On plonge ainsi dans cette histoire souvent peu glorieuse de la France et de ses figures fictives ou bien réelles, comme Hubert Lyautey, premier résident général du protectorat français au Maroc, Maurice Papon, préfet de police de Paris à partir de ou encore l’abbé Lambert, maire d’Oran dans les années 1930-1940, admirateur de Hitler et de Franco…
« Février 1944
Marcel Mimoun souffla sur ses mains bleuies, puis remonta le col de son manteau. Il ne savait plus comment guérir les minuscules crevasses tracées à la lame de rasoir au bout de ses doigts gercés. Un vent glacial soufflait fort sur Paris depuis le matin. En sortant de la station Boucicaut, dans le 15e arrondissement, il partit vers l’est sur la rue de la Convention, en prenant bien soin de modifier sa démarche. Il savait que des policiers en planque faisaient souvent attention à ce genre de détails pour reconnaître une cible. Dix minutes plus tôt, à la station La Motte-Picquet, il avait croisé un homme sortant de la rame du métro au moment où lui y montait. Un homme qu’il ne connaissait que de vue et à qui il avait donné un journal contenant une liste de membres de la Gestapo française. Avec leurs adresses personnelles et leurs descriptions physiques. En une fraction de seconde, la liste avait changé de propriétaire. Ce qu’il adviendrait ensuite ne le concernait plus. Il savait que d’autres réseaux que le sien s’étaient spécialisés dans l’élimination de ces Français qui avaient prêté allégeance à Hitler ».

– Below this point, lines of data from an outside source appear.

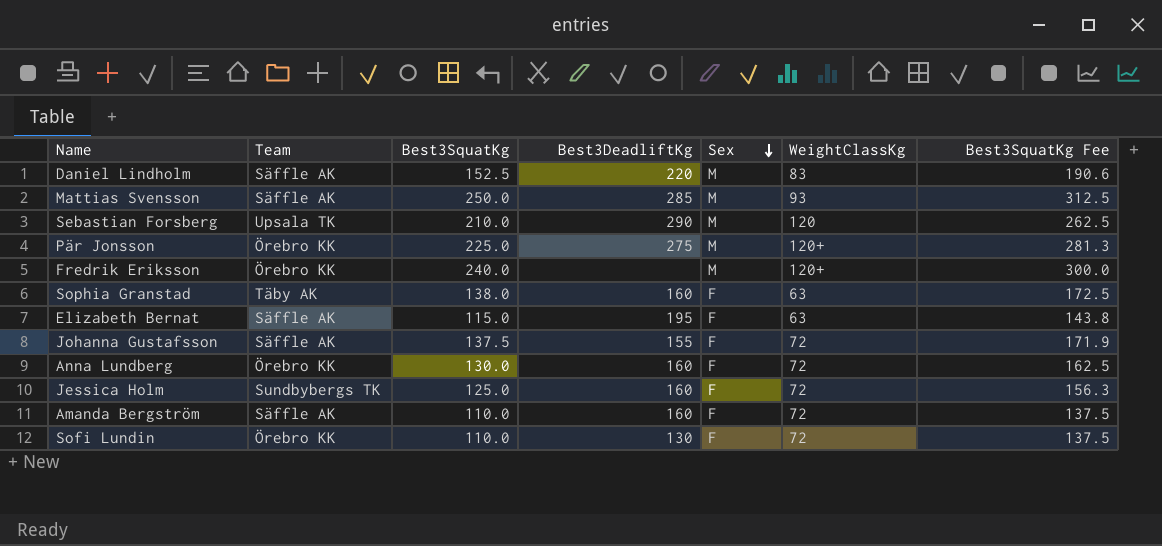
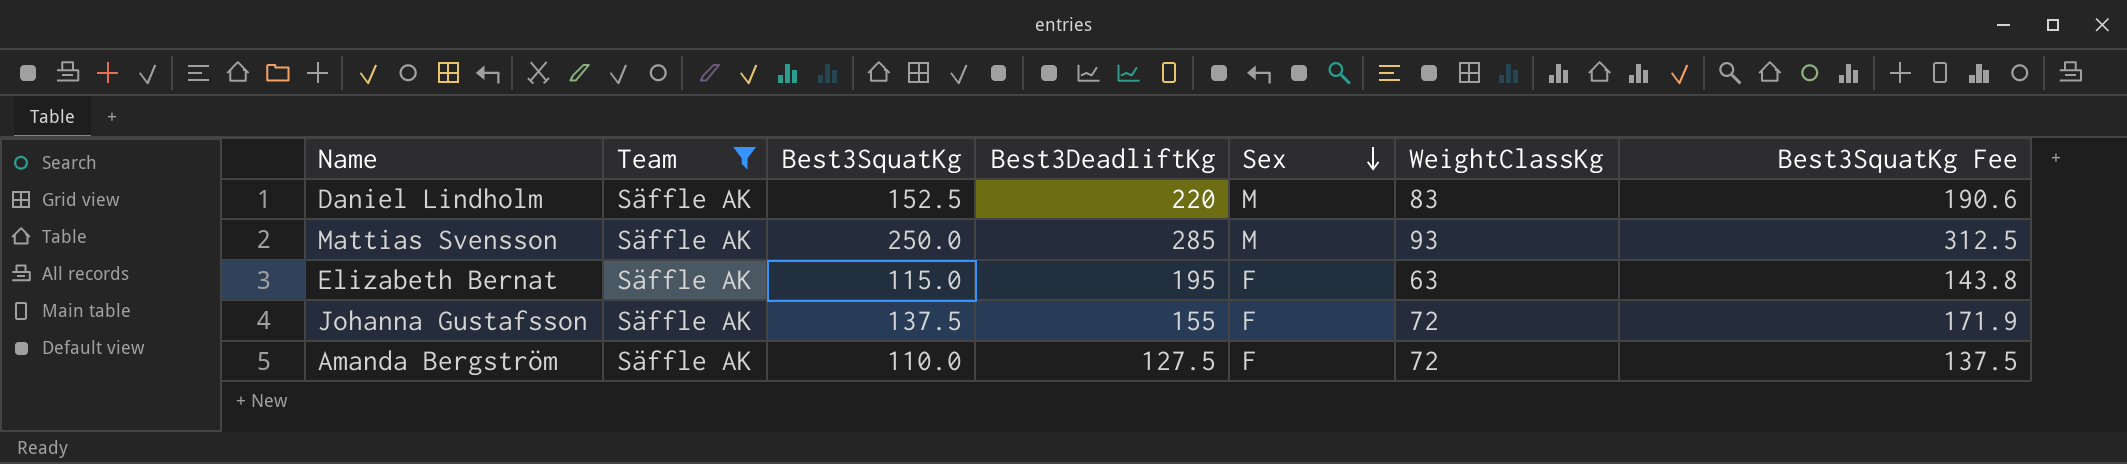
filter: none -> Team = Säffle AK
Amanda Bergström | Best3DeadliftKg: 160 -> 127.5

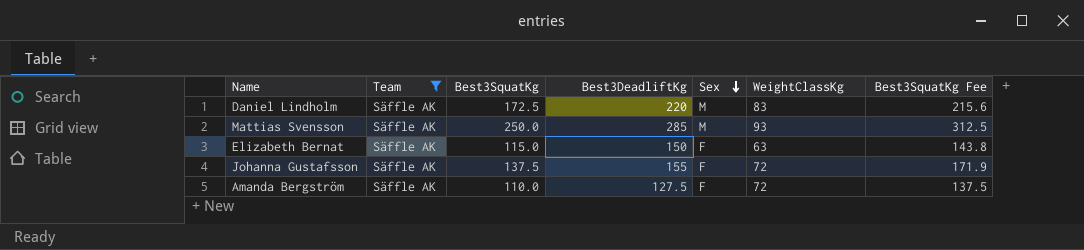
Daniel Lindholm | Best3SquatKg: 152.5 -> 172.5
Daniel Lindholm | Best3SquatKg Fee: 190.6 -> 215.6
Elizabeth Bernat | Best3DeadliftKg: 195 -> 150

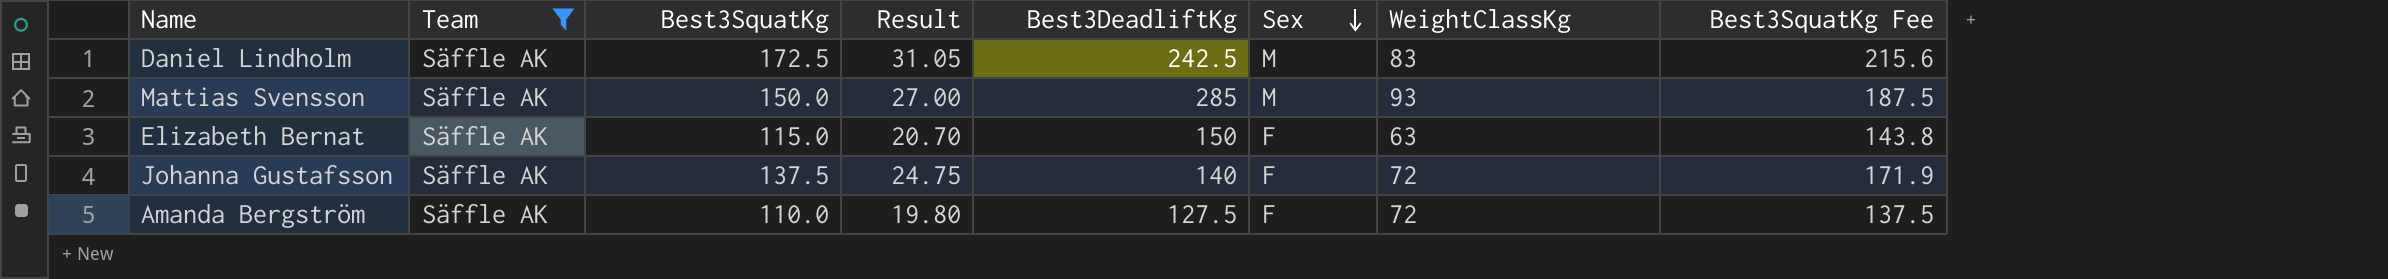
column Result | formula: none -> [Best3SquatKg] * 0.18
Daniel Lindholm | Best3DeadliftKg: 220 -> 242.5
Mattias Svensson | Best3SquatKg: 250.0 -> 150.0
Mattias Svensson | Best3SquatKg Fee: 312.5 -> 187.5
Johanna Gustafsson | Best3DeadliftKg: 155 -> 140

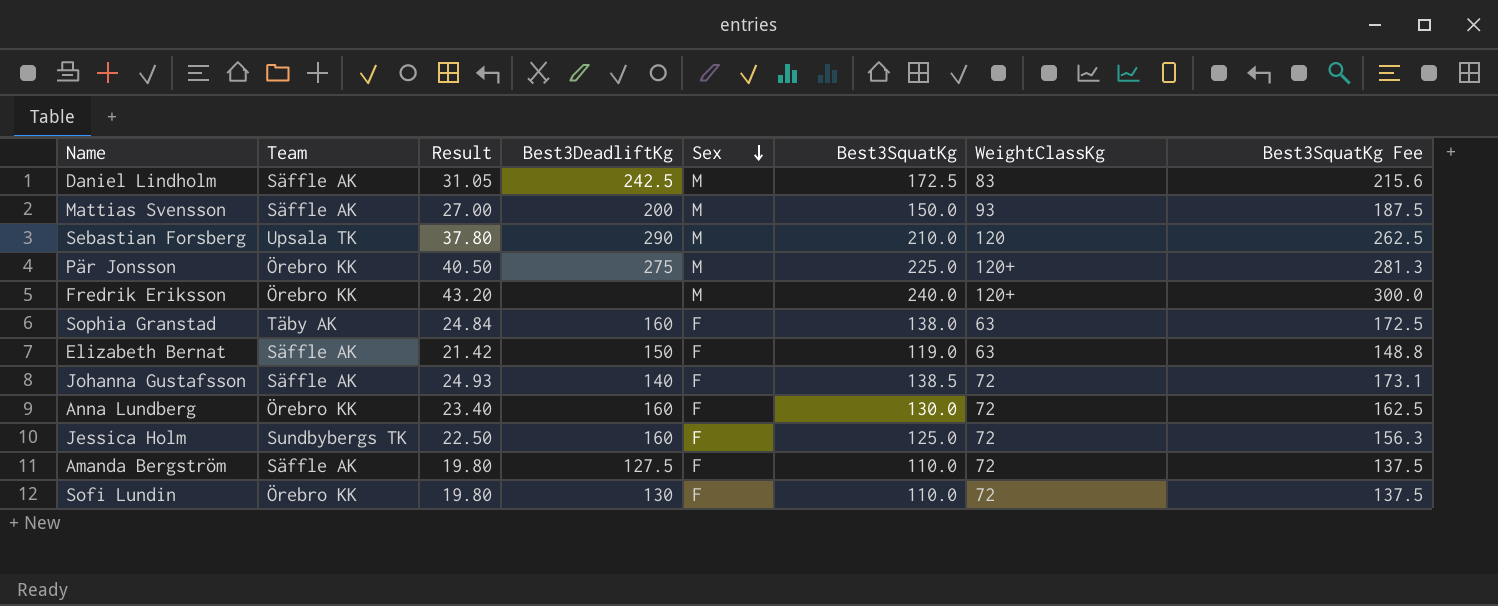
filter: Team = Säffle AK -> none
column Best3SquatKg | position: 3 -> 6
Mattias Svensson | Best3DeadliftKg: 285 -> 200
Elizabeth Bernat | Result: 20.70 -> 21.42
Elizabeth Bernat | Best3SquatKg: 115.0 -> 119.0
Elizabeth Bernat | Best3SquatKg Fee: 143.8 -> 148.8
Johanna Gustafsson | Result: 24.75 -> 24.93
Johanna Gustafsson | Best3SquatKg: 137.5 -> 138.5
Johanna Gustafsson | Best3SquatKg Fee: 171.9 -> 173.1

Les combats pour la liberté sous-tendent ce texte nerveux du début à la chute du récit. Il y a chez l’auteur – et chez son personnage réel et fictif à la fois – un attachement viscéral à ces combats, à ces luttes qui ont traversé l’histoire de la France et du Maghreb et bien au-delà.
Cet aspect historique a poussé l’auteur à monter, avec son éditeur, des partenariats avec des lycées parisiens et avec l’association Citoyenneté Jeunesse en Seine-Saint-Denis pour organiser des discussions et des ateliers d’écriture autour de trois thèmes : la colonisation, la Seconde Guerre mondiale et la guerre d’Algérie.